START Data supplied

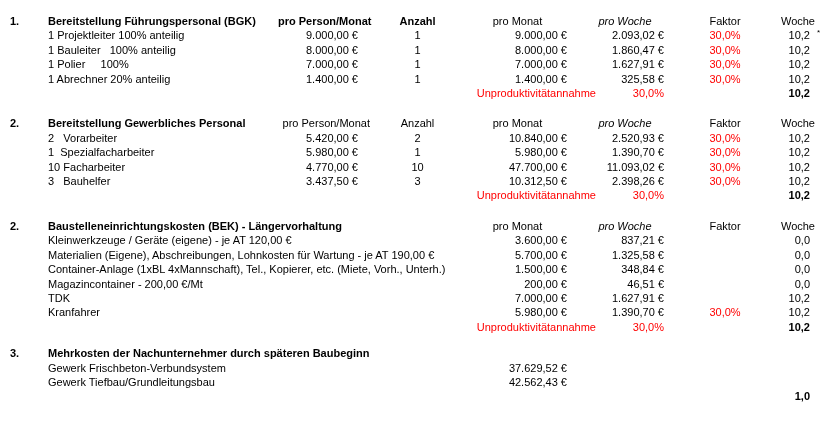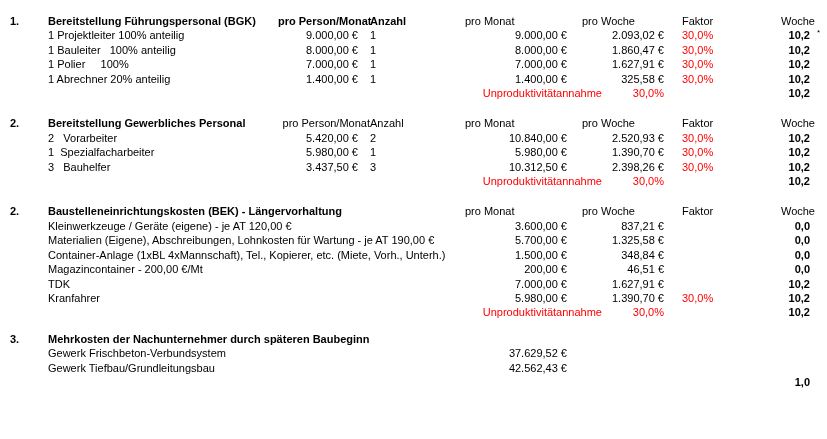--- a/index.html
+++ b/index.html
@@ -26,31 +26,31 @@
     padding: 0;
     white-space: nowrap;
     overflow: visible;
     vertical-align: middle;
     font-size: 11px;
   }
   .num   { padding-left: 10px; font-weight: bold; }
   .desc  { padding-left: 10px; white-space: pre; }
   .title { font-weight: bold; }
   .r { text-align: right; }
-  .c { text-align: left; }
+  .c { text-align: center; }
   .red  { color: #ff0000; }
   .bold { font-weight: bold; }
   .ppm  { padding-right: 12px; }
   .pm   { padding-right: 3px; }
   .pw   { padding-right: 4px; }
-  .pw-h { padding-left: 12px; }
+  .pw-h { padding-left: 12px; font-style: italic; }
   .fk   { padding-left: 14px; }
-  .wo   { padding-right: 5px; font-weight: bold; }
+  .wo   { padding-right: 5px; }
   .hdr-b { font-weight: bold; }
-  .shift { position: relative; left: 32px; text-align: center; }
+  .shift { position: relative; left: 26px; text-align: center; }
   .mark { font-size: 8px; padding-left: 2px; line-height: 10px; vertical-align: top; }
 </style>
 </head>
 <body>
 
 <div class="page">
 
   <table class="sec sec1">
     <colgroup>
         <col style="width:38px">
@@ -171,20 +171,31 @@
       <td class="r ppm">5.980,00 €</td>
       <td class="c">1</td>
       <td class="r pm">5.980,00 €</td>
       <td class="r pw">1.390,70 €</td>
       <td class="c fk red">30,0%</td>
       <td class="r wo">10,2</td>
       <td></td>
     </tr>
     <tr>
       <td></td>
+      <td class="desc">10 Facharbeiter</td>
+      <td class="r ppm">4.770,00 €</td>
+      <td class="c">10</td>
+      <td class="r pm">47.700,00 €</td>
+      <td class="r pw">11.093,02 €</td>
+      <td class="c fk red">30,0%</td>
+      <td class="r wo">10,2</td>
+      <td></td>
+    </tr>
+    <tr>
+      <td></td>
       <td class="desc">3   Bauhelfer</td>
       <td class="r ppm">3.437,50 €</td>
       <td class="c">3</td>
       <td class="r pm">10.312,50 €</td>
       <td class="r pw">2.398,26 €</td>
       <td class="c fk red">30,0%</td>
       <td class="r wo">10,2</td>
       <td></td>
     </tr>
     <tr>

END Data supplied
START Data supplied

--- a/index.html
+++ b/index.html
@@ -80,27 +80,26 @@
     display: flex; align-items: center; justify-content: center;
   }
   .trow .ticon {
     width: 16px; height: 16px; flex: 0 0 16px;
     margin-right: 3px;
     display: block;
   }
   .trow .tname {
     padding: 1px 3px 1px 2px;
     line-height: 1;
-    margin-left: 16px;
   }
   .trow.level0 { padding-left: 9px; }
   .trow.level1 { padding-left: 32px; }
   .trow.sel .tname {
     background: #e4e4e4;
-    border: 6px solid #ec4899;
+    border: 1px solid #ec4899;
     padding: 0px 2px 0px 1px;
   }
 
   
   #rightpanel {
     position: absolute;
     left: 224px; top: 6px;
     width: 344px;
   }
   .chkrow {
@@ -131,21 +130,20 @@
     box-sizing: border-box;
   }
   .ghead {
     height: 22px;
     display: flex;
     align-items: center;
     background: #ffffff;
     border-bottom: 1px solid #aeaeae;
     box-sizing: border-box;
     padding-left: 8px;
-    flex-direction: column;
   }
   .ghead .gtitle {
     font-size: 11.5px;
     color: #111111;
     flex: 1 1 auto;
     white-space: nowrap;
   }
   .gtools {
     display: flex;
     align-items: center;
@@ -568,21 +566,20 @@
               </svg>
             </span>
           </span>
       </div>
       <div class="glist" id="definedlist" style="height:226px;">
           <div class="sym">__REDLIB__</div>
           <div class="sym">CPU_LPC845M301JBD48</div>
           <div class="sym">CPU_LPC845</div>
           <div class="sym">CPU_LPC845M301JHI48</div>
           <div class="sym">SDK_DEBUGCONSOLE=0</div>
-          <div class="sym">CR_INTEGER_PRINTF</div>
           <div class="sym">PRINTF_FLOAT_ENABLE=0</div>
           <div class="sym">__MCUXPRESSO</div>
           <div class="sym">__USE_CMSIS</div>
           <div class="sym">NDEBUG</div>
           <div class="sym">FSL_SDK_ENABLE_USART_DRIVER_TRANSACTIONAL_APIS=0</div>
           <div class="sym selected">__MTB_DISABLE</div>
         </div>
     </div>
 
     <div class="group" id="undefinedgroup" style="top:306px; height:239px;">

END Data supplied
START Data supplied

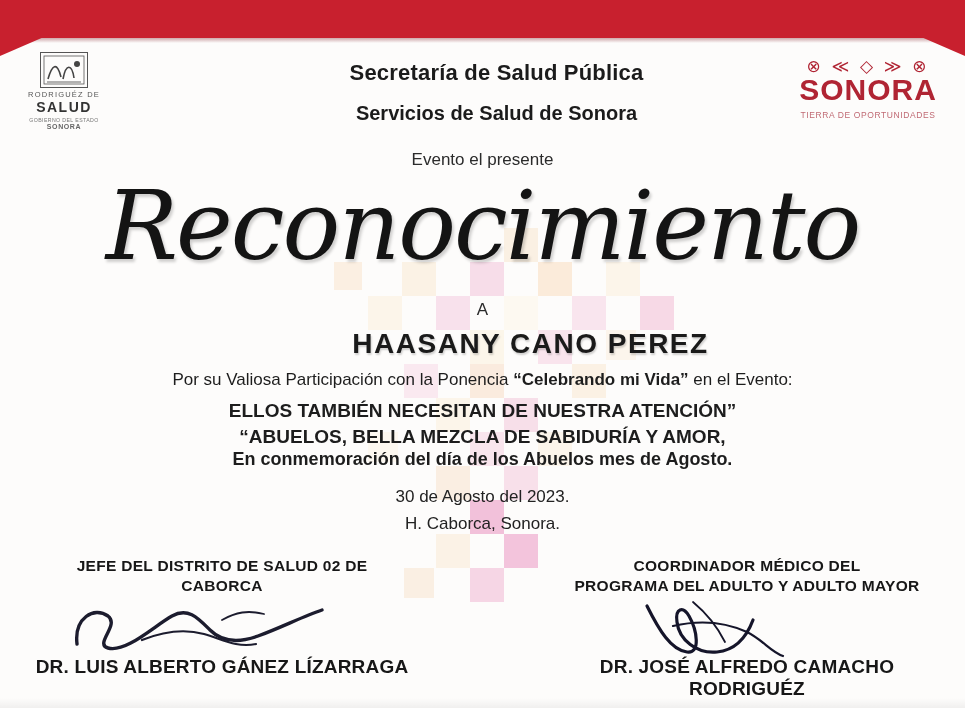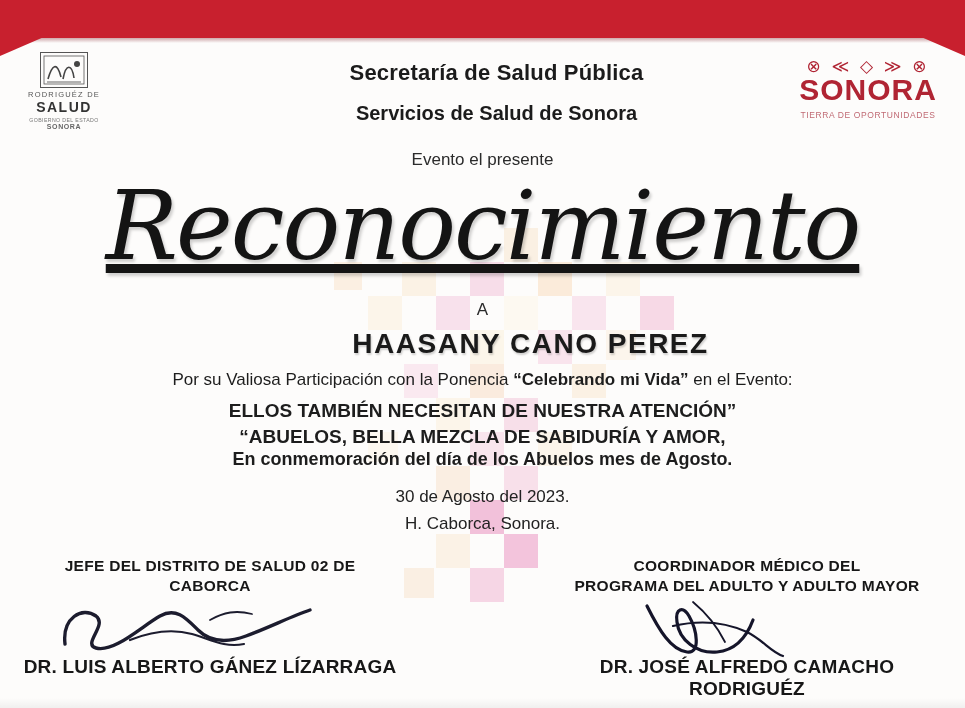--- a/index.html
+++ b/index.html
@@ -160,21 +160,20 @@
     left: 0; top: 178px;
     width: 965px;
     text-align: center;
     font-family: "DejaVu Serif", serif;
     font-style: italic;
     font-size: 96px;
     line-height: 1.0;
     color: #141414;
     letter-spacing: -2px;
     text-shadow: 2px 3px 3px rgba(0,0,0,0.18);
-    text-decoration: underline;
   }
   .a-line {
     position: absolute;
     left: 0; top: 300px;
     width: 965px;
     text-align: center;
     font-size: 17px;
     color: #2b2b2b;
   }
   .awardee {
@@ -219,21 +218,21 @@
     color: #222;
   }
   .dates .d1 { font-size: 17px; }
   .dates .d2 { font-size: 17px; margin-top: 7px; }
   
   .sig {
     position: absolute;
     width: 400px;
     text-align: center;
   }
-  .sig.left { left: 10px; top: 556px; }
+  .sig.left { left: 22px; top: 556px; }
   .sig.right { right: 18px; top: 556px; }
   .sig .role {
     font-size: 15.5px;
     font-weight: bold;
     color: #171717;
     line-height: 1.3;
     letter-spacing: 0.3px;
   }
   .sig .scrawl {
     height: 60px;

END Data supplied

Your assignment:
Show the lines of the data that hold the word "dates".

Written solution:
   .dates .d1 { font-size: 17px; }
   .dates .d2 { font-size: 17px; margin-top: 7px; }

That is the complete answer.